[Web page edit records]

'''

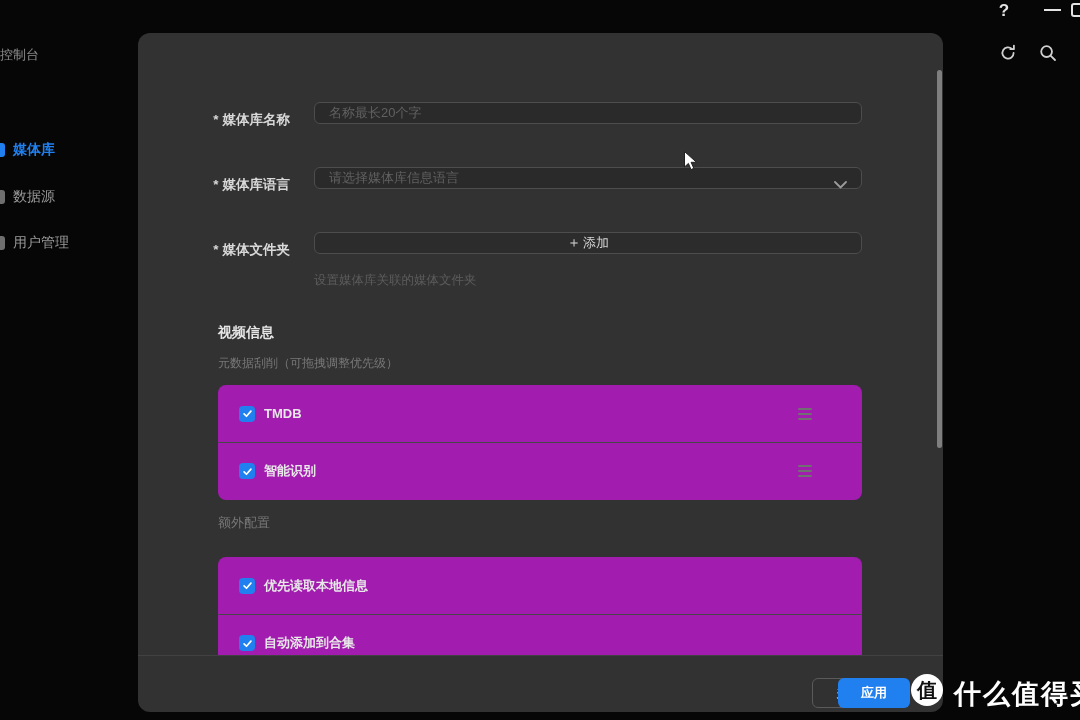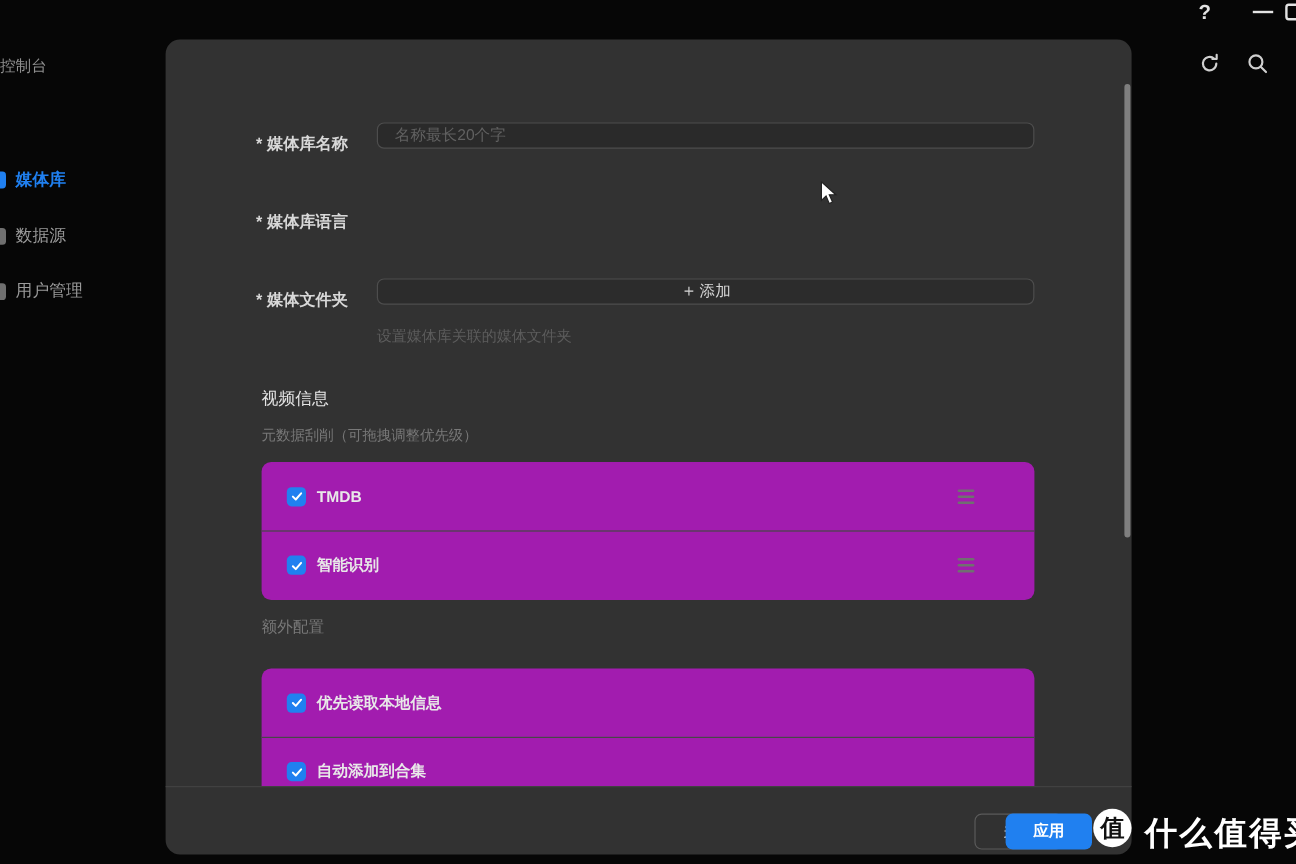"请选择媒体库信息语言" div.control { html: none -> <div> <span>请选择媒体库信息语言</span> <svg> <polyline></polyline> </svg> </div> }
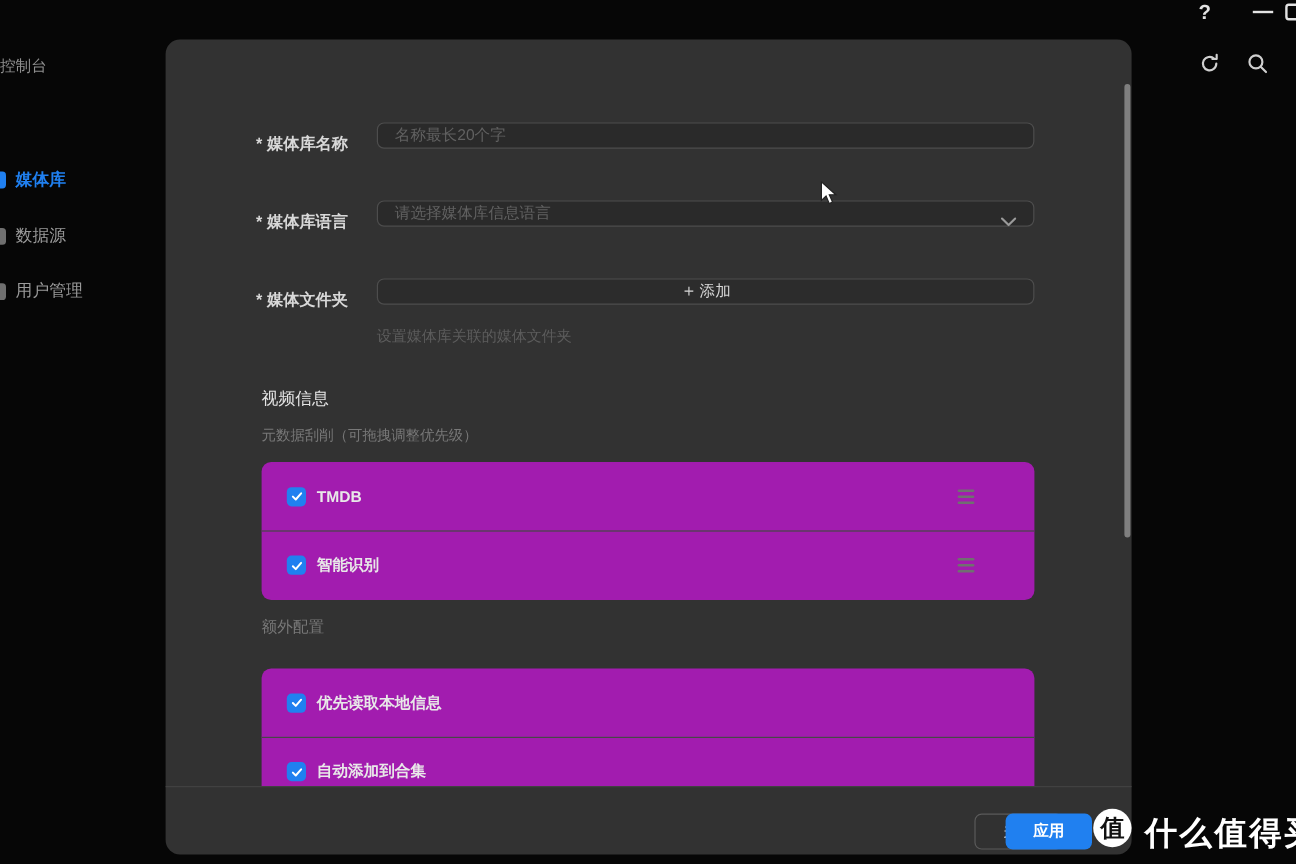"视频信息" .sec-title { font-weight: 400 -> 700 }
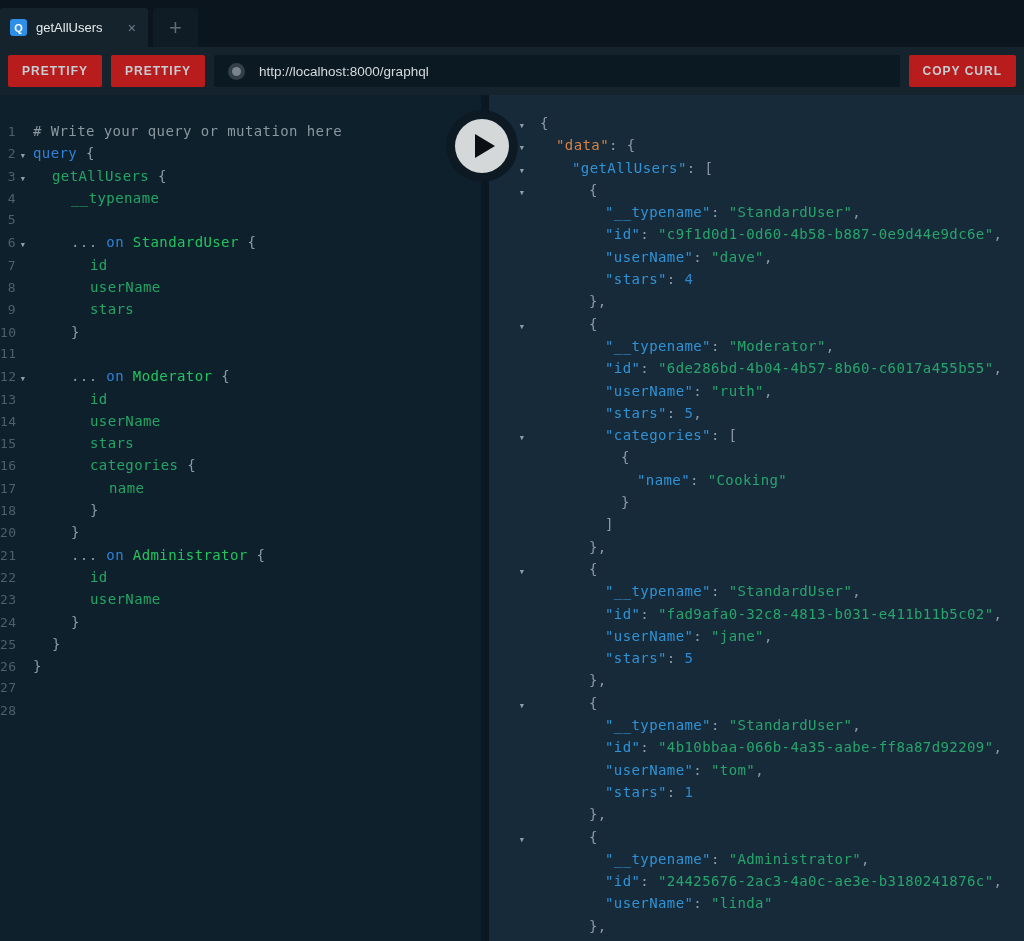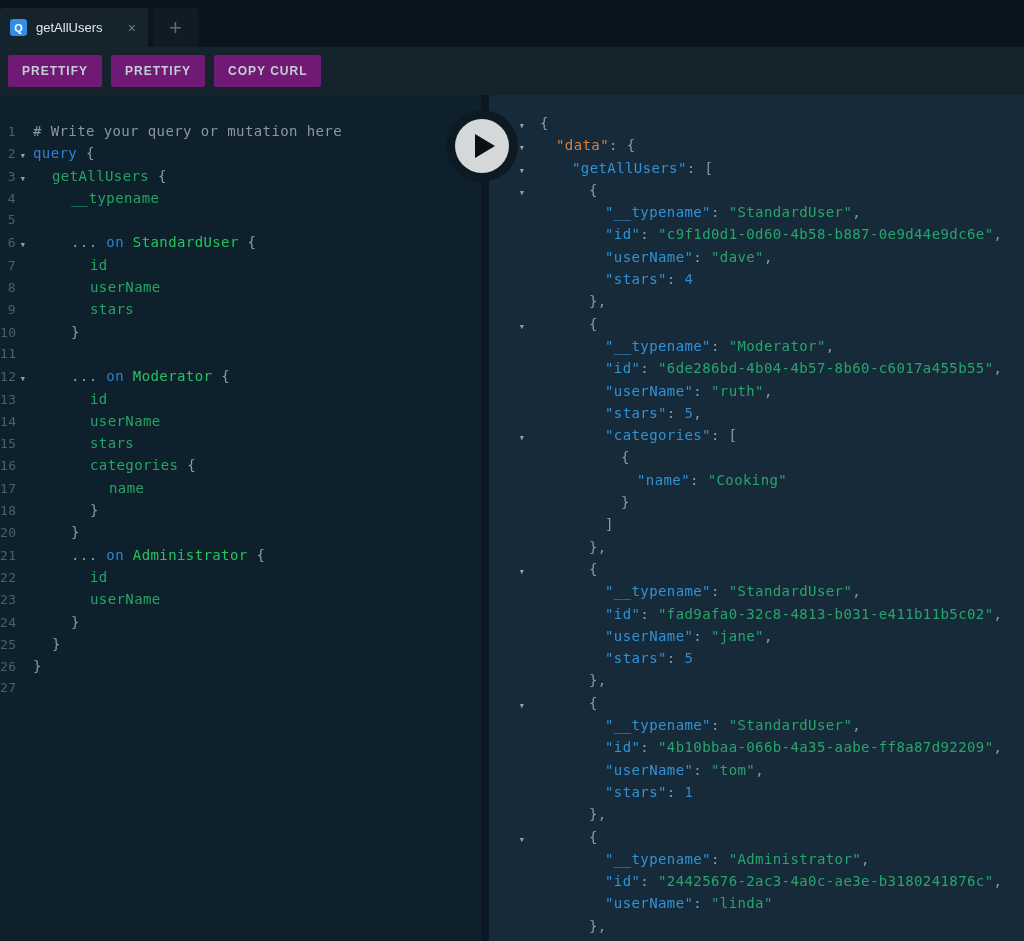"PRETTIFY" .tbtn { background: #701a75 -> #b91c1c }
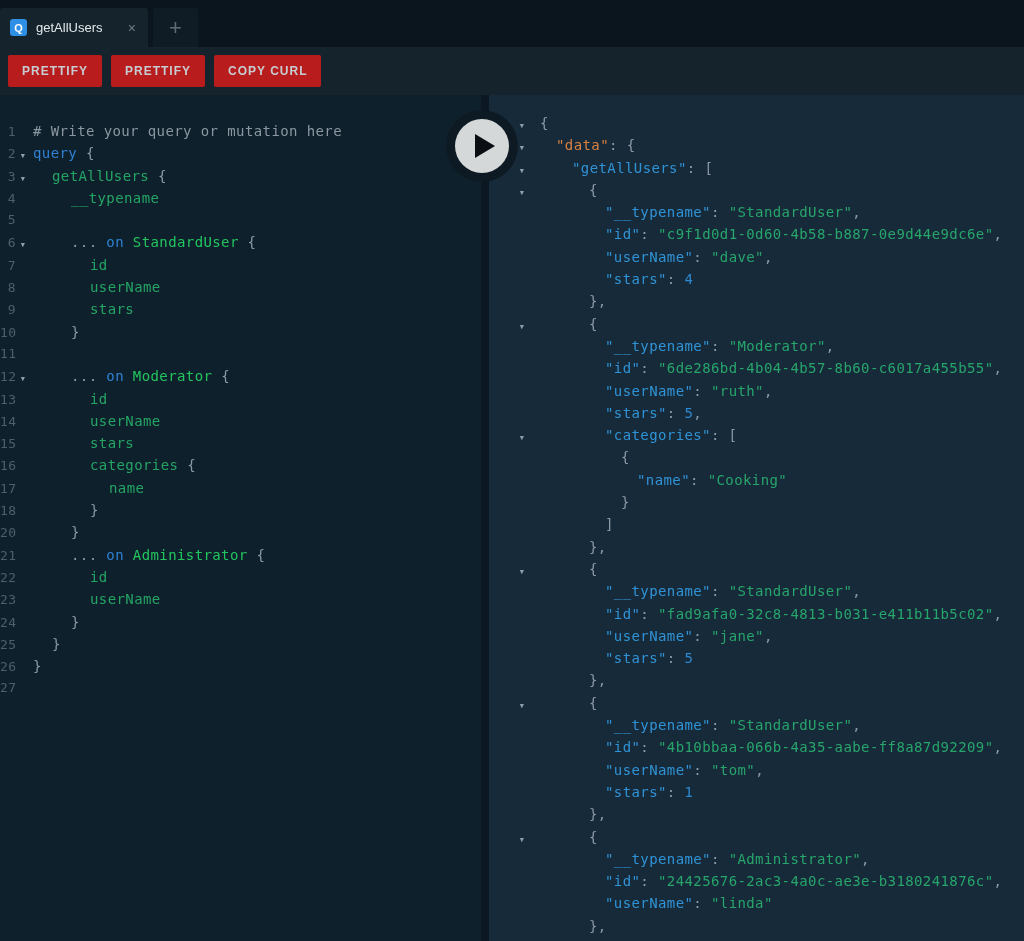"http://localhost:8000/graphql" div.urlbox { html: none -> <div> <span></span> <span>http://localhost:8000/graphql</span> </div> }
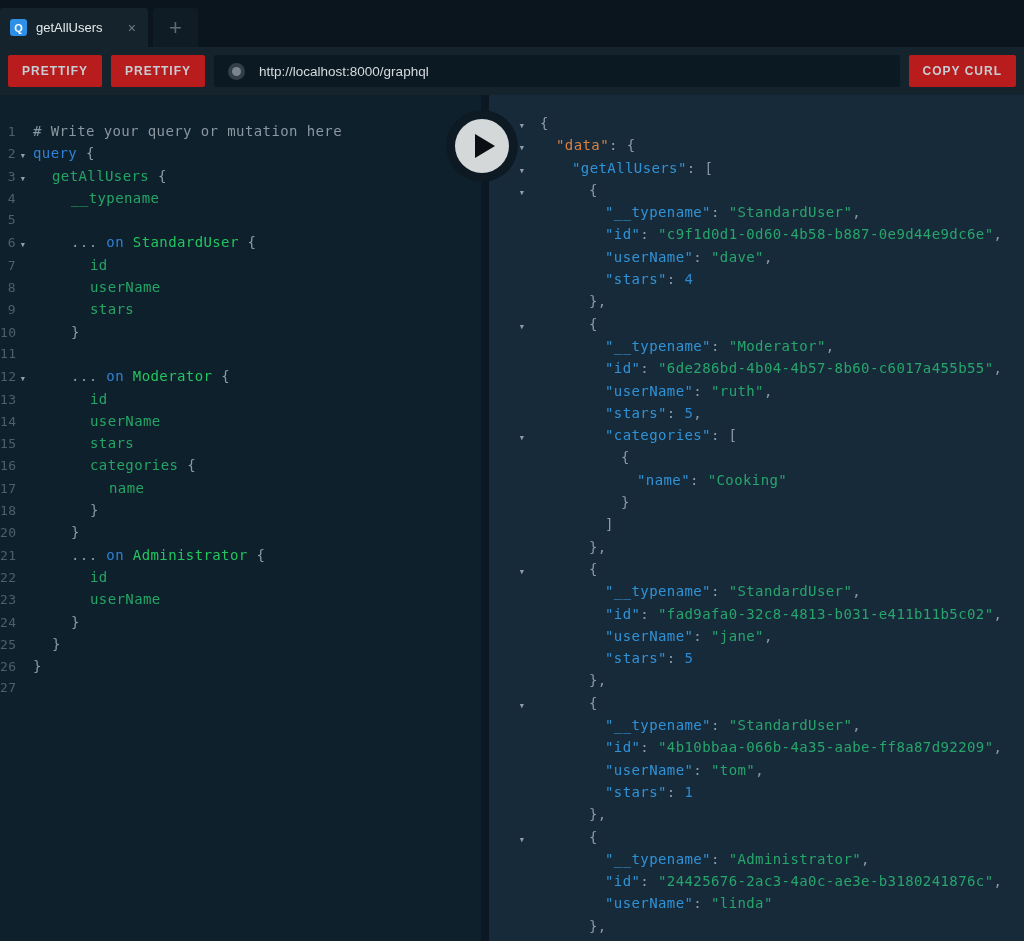"28" div.lrow { html: none -> <div><span>28</span><span></span><span></span></div> }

'''

Problem details
Omit all pictures and write out, exactly, only the lines from the line containing "-> <div> <span></span>" through the last line of the entries above.

Completed task
"http://localhost:8000/graphql" div.urlbox { html: none -> <div> <span></span> <span>http://localhost:8000/graphql</span> </div> }
"28" div.lrow { html: none -> <div><span>28</span><span></span><span></span></div> }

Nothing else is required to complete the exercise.